As it stands right now, I will not be doing any holiday shows this year. The past three years I have done shows at the holidays but this year I’m in a new location and I’m not sure what the “scene” is like yet. So I’ve decided to just focus online this year and hopefully I won’t regret it!
This year we have my husband’s niece staying with us while she attends a nearby college – so my plan (and part of our deal with her) is that I get some cheap holiday labor out of it! I also plan to stick to store deadlines so I am not doing any wholesale orders after the first week of November.
This year I will not be offering holiday gift wrap. Sure, it was lucrative, but we now offer so many products in differing sizes that it simply slows us down too much to wrap up each order! Maybe next year once we have added another member to the Gingiber team.
Most years since I started Epheriell, I have actually closed my shop in mid-December, to forestall those last-minute orders that people sometimes place when they miss my holiday delivery order dates.
This year, I’m not doing that. I’m going to keep the shops open, and just plaster ‘holiday break’ notices everywhere! Since a lot of my orders are non-holiday related (wedding orders), I don’t want to cut customers off from me for those few weeks if they just have a regular order. It comes down to maximising order taking time – because I know my shop will be shut for 3 months next year, so I need to maximise revenue while I can before that big break!
This year, I won’t be letting things get too noisy around the holidays. I’m like Clark Griswold in that I always overdo it. “Never mind that I’m hosting the biggest sale of the year for my business, let’s invite 14 people to stay with us for Thanksgiving weekend too.” – True story. I’m going to make space for a much quieter celebration, and I’m already looking forward to it.
I will not be doing any ‘big projects’ (like overhauling my website) next year. Instead I will focus on producing and marketing more products as well as perfecting systems that allow me to onboard more help. I also hope to spend less time on scheduling social media (as the result of hiring a helper) and when I do engage it will be real-time. Finally I’ll spend less time uploading products to all my online channels (my own store, Etsy, etc.)
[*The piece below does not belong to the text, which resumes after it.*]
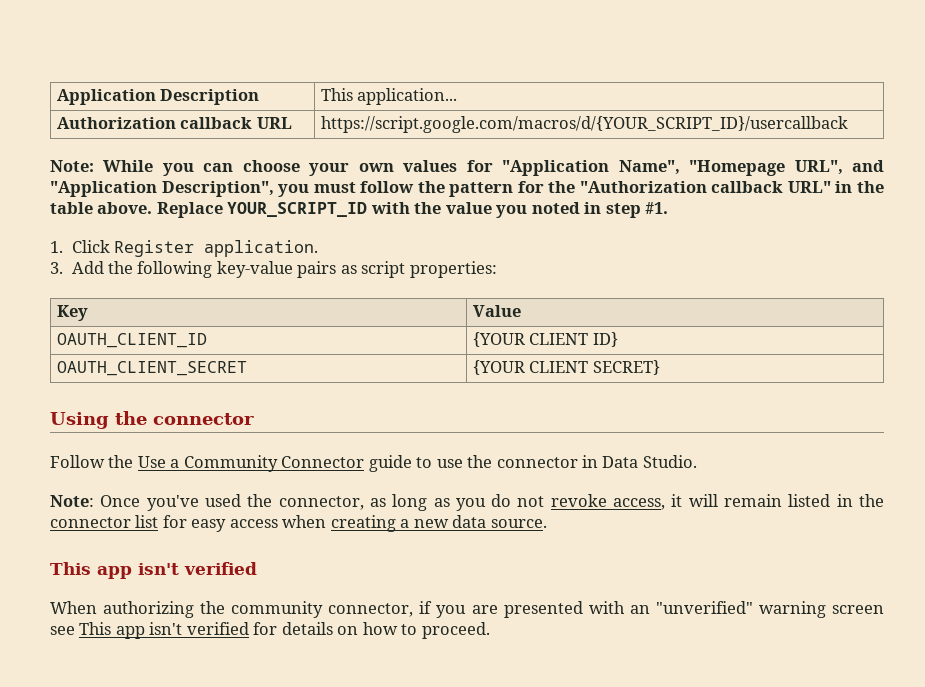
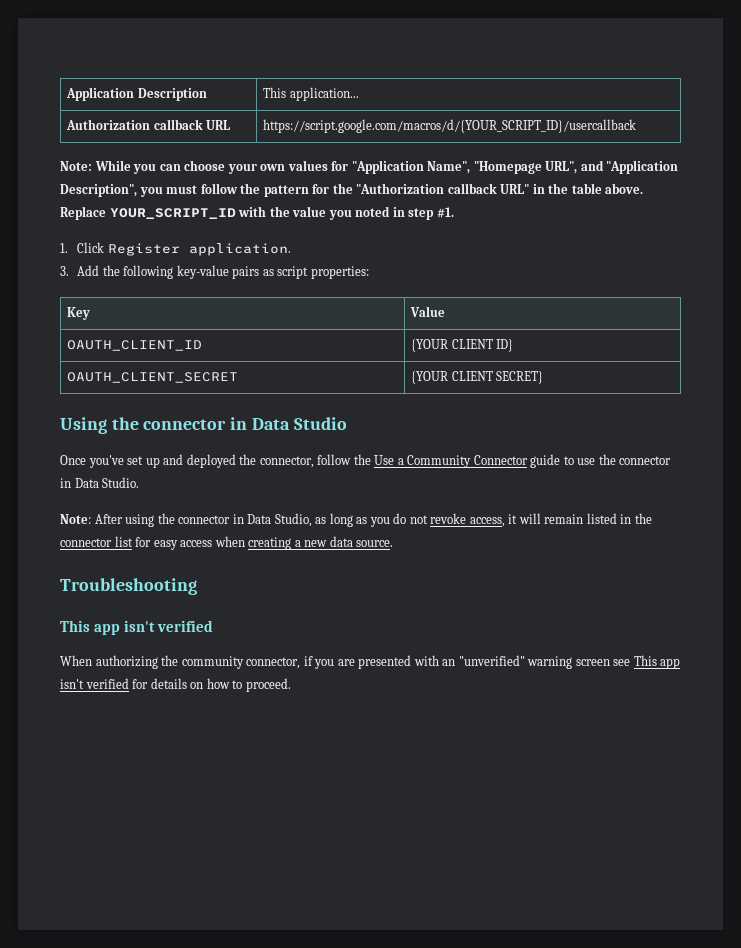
[50,455,105,468] // Follow -> [230,417,347,430] [60,454,352,468] in Data Studio // Once you've set up and deployed the connector, follow
[100,494,364,511] Once you've used the connector, -> [94,513,312,527] After using the connector in Data Studio,
(547, 523) none -> [60,578,197,595] // Troubleshooting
This year I will not be doing every single craft and art fair in the area. I’ve become very selective after crunching the numbers from last year. I don’t just want to cover expenses and travel; I want to make enough profit to cover all the hours I’ll be standing there. So as a result, I’m only doing 2 shows this year instead of 5. I’m also setting earlier deadlines for my wholesale shops because I really struggled with stocking them AND keeping enough stock for my shows at the last stretch of the holiday season.
What about you? What will you NOT be doing this holiday season?